ボンカレーがご当地コラボをしたのが、宮崎県。
ボンカレーのシンボルマークと宮崎県がそっくりだったことがあり、宮崎県側から打診を受けました。
大塚食品にとってみれば、わずかな売り上げにしかならず、売り切ったとしても赤字かもしれない。
だが、ご当地ボンカレーであること、農作物や畜産物で名高い宮崎県とコラボできることなど、話題性を高めるのに絶好の機会。
マスメディアの役割が変わってきている

マスメディアは新規ブランド認知にしか役に立たないという認識がじわじわ来ています。
高齢少子化で拡大しない日本マーケットだと、テレビCMはあまり意味がない。
認知度が100%に近い食品系のナショナルメガブランドは、広告費の増減と売上の増減は統計的にみても元々ほとんどリンクしないことが多いのです。
あとがき

今後レトルト食品はまだまだ伸びる傾向にあります。
働く女性が増え、いま時短食品が注目を集めていて、新たな商品が続々と発売されてヒット商品が誕生しています。

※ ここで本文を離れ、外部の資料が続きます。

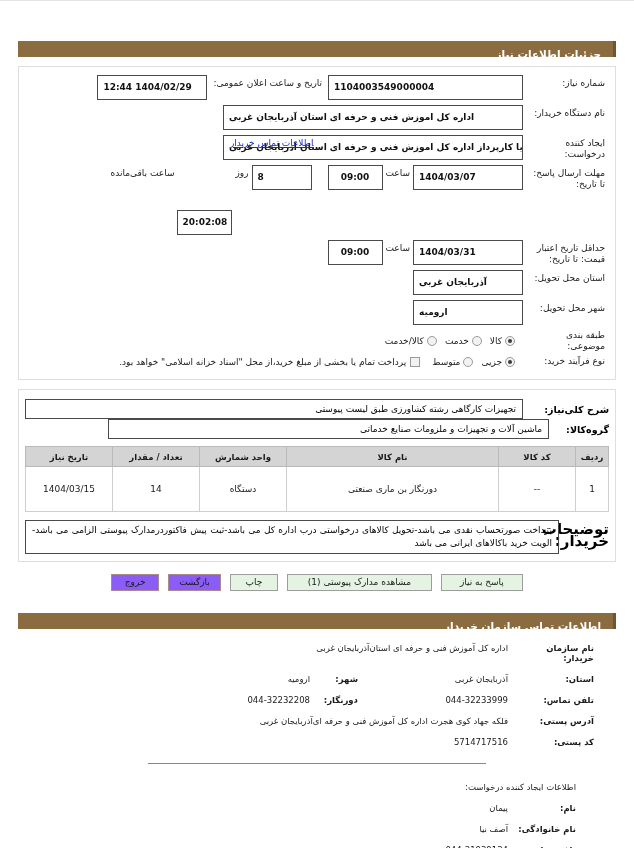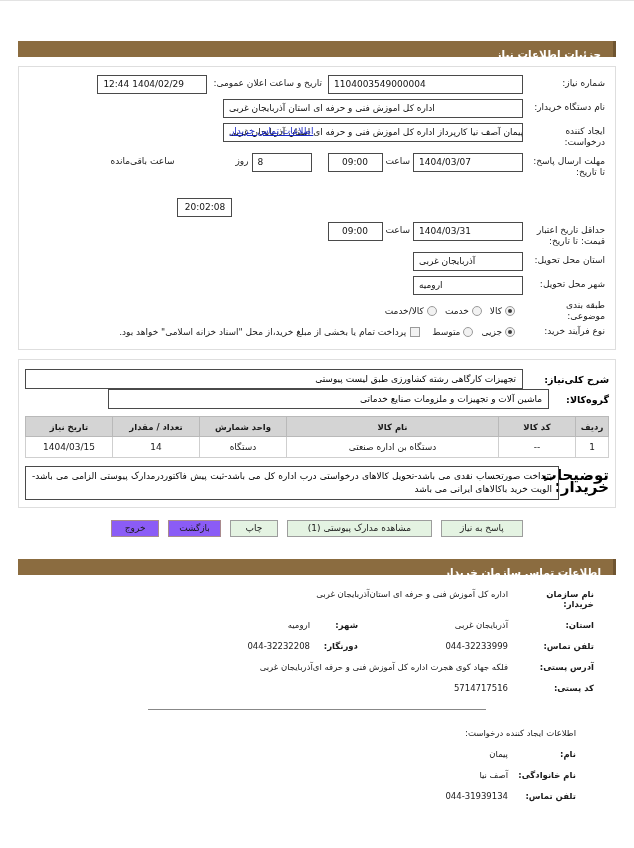--- a/index.html
+++ b/index.html
@@ -77,7 +77,7 @@
   .fld {
     border: 1px solid #4a4a4a;
     background: #fff;
-    height: 19px;
+    height: 25px;
     line-height: 17px;
     font-size: 9px;
     color: #111;
@@ -89,6 +89,7 @@
     display: flex;
     align-items: center;
     justify-content: flex-end;
+    font-weight: bold;
   }
   .fld.num { justify-content: flex-end; }
   .fld.w195 { width: 195px; }

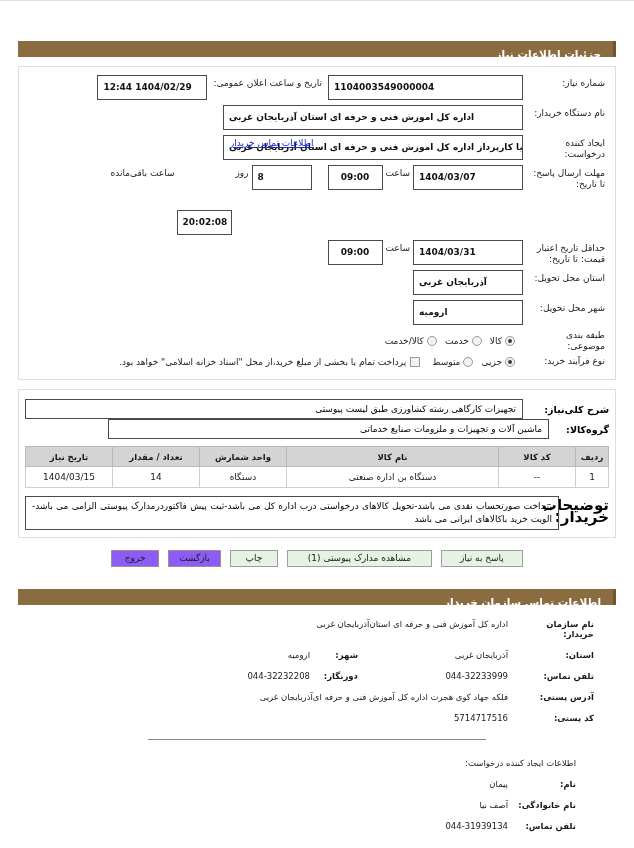--- a/index.html
+++ b/index.html
@@ -241,7 +241,7 @@
   table.items td {
     border: 1px solid #cfcfcf;
     height: 20px;
-    padding: 0 3px;
+    padding: 12px 3px;
     text-align: center;
     color: #1a1a1a;
     font-size: 9px;

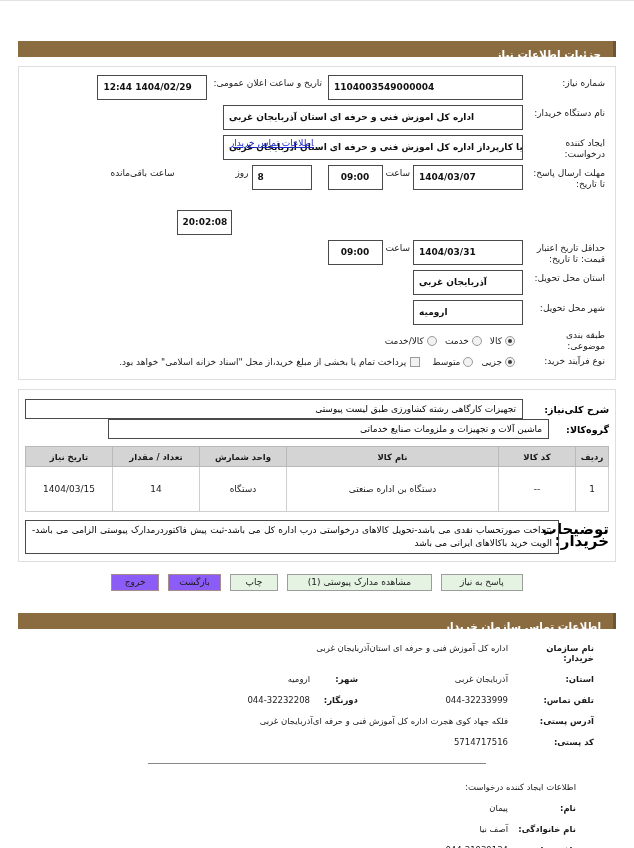--- a/index.html
+++ b/index.html
@@ -490,7 +490,7 @@
         <tr>
           <td>1</td>
           <td>--</td>
-          <td>دستگاه بن اداره صنعتی</td>
+          <td>دورنگار بن ماری صنعتی</td>
           <td>دستگاه</td>
           <td>14</td>
           <td>1404/03/15</td>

時短食品は調理が簡単な食品でもあるので、男性でも数分で作れる商品が多い。
代表的なのは冷凍食品で麺類やご飯類を中心に総菜、一人用の食事セットや糖尿病でも食べれる低カロリー食も売られています。
そして、男性や高齢者にもメリットが多いですよね?
焼肉も1人前や2人前で味付けされていてニラなどが入ったものが売られていて、そのまま焼肉として食べる事もできる。
これにカット野菜を入れれば野菜炒めになり、味付けされているので好みの香辛料で整えるだけでいい。
みそ汁も今やフリーズドライや練り味噌タイプが主流で、朝早起きして一から作る家庭は少なくなった。
ごはんを炊く家庭も減少し、特に1人住まいではパックご飯を使う人が多くなりました。
独居高齢者にとってご飯を炊くのはハードルが高く、ごはんはすべてパックという人も多い。
こうした時短食品は冷蔵か冷凍が必要な場合が多いので、それに伴い、大きな冷凍庫を備えた大型冷蔵庫が売れています。